Code change snippets:

◇ ◇ ◇

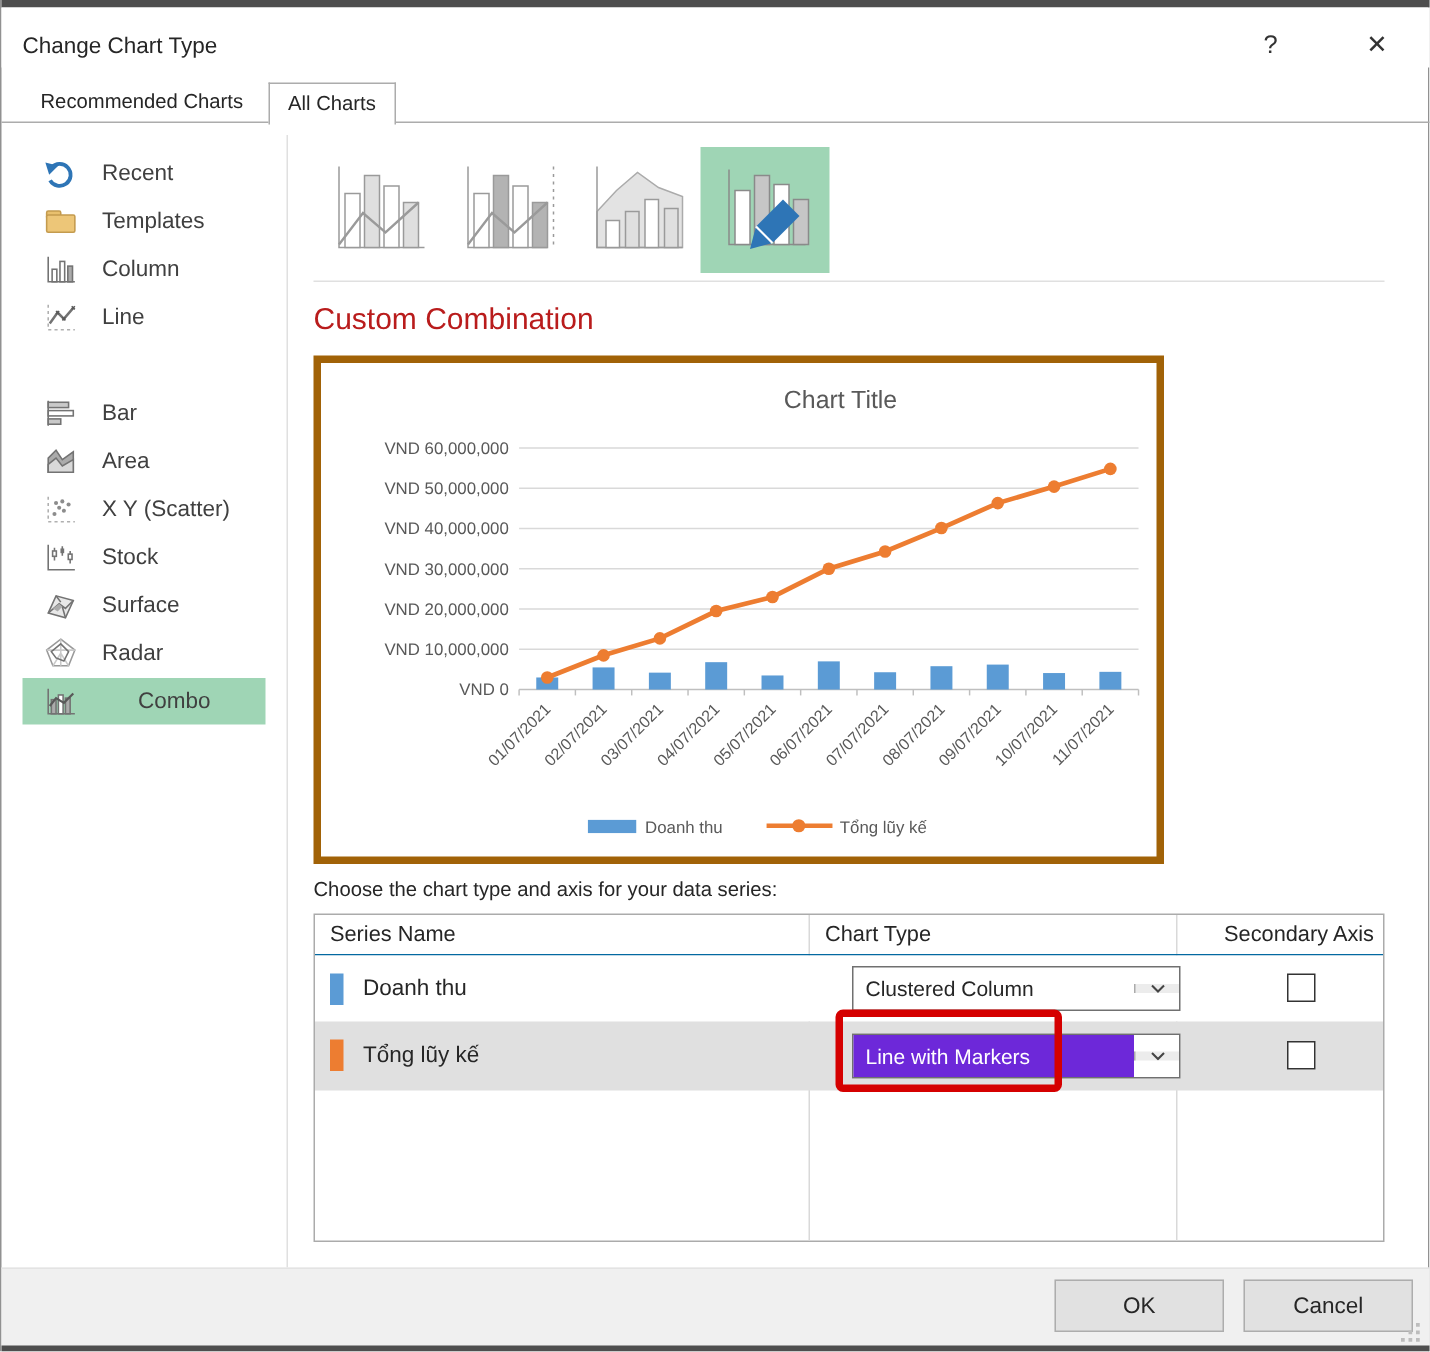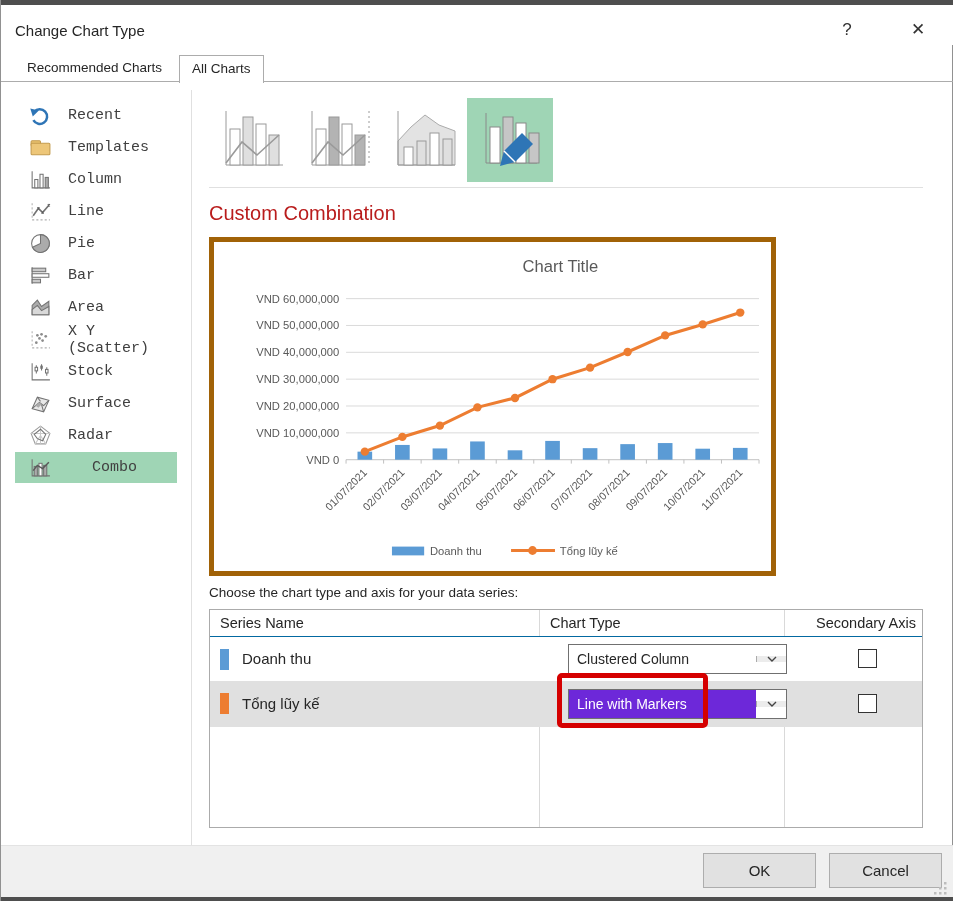--- a/index.html
+++ b/index.html
@@ -12,21 +12,21 @@
   #bottom-strip { left:0; top:897px; width:953px; height:4px; background:#4e4e4e; }
   #titlebar { left:0; top:5px; width:953px; height:40px; background:#fff; }
   #dialog-title { left:14px; top:17px; font-size:15px; color:#262626; }
   #help-btn { left:832px; top:12px; width:28px; height:26px; font-size:17px; color:#333; text-align:center; line-height:26px; cursor:default; }
   #close-btn { left:902px; top:12px; width:30px; height:26px; font-size:17px; color:#333; text-align:center; line-height:26px; cursor:default; }
   #tabstrip-line { left:0; top:81px; width:953px; height:1px; background:#acacac; }
   .tab { top:55px; height:27px; font-size:13.5px; line-height:26px; padding:0 12px; color:#262626; }
   #tab-recommended { left:14px; }
   #tab-all { left:178px; background:#fff; border:1px solid #acacac; border-bottom:none; z-index:3; height:28px; }
   #sidebar-divider { left:190px; top:90px; width:1px; height:755px; background:#e0e0e0; }
-  .sidebar-item { left:14px; width:162px; height:31px; display:flex; align-items:center; gap:16px; padding-left:14px; font-size:15px; color:#404040; cursor:default;font-family:Liberation Mono, monospace; }
+  .sidebar-item { left:14px; width:162px; height:31px; display:flex; align-items:center; gap:16px; padding-left:14px; font-size:15px; color:#404040; cursor:default; }
   .sidebar-item.selected { background:#9fd5b5;gap:40px; }
   .sicon { width:23px; height:23px; flex:0 0 23px; }
   .tile { top:98px; width:86px; height:84px; display:flex; align-items:center; justify-content:center; cursor:default; }
   .tile.selected { background:#9fd5b5; }
   #tiles-separator { left:208px; top:187px; width:714px; height:1px; background:#e0e0e0; }
   #section-heading { left:208px; top:202px; font-size:20px; color:#b91c1c; }
   #chart-panel { left:208px; top:237px; width:567px; height:339px; border:5px solid #a16207; background:#fff; }
   #chart-panel svg { width:100%; height:100%; font-family:"Liberation Sans","DejaVu Sans",sans-serif; }
   #table-caption { left:208px; top:585px; font-size:13.5px; color:#262626; }
   #series-table { left:208px; top:609px; width:714px; height:219px; border:1px solid #ababab; background:#fff; }
@@ -89,27 +89,20 @@
       </svg>
     <span>Column</span>
   </div>
   <div class="sidebar-item abs" style="top:196px">
     <svg class="sicon" viewBox="0 0 22 22">
         <path d="M3 3 V19 H20" stroke="#b0b0b0" fill="none" stroke-dasharray="2 2"></path>
         <polyline points="4,15 9,8 13,12 19,5" fill="none" stroke="#737373" stroke-width="1.6"></polyline>
         <path d="M8,7 l2,2 m0,-2 l-2,2 M12,11 l2,2 m0,-2 l-2,2 M18,4 l2,2 m0,-2 l-2,2" stroke="#595959" stroke-width="1"></path>
       </svg>
     <span>Line</span>
-  </div>
-  <div class="sidebar-item abs" style="top:228px">
-    <svg class="sicon" viewBox="0 0 22 22">
-        <circle cx="11" cy="11" r="8.5" fill="#fff" stroke="#737373"></circle>
-        <path d="M11 11 L11 2.5 A8.5 8.5 0 1 1 3.3 14.6 Z" fill="#ababab" stroke="#737373"></path>
-      </svg>
-    <span>Pie</span>
   </div>
   <div class="sidebar-item abs" style="top:260px">
     <svg class="sicon" viewBox="0 0 22 22">
         <path d="M3 3 V19" stroke="#737373"></path>
         <rect x="3" y="4" width="13" height="3.4" fill="#c9c9c9" stroke="#737373"></rect>
         <rect x="3" y="9.3" width="16" height="3.4" fill="#fff" stroke="#737373"></rect>
         <rect x="3" y="14.6" width="8" height="3.4" fill="#c9c9c9" stroke="#737373"></rect>
       </svg>
     <span>Bar</span>
   </div>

◇ ◇ ◇

INSTRUCTIONS FOR THE TASK: Copy from the entries only those lines that hold the word "text".

ANSWER TO THE EXERCISE:
   #help-btn { left:832px; top:12px; width:28px; height:26px; font-size:17px; color:#333; text-align:center; line-height:26px; cursor:default; }
   #close-btn { left:902px; top:12px; width:30px; height:26px; font-size:17px; color:#333; text-align:center; line-height:26px; cursor:default; }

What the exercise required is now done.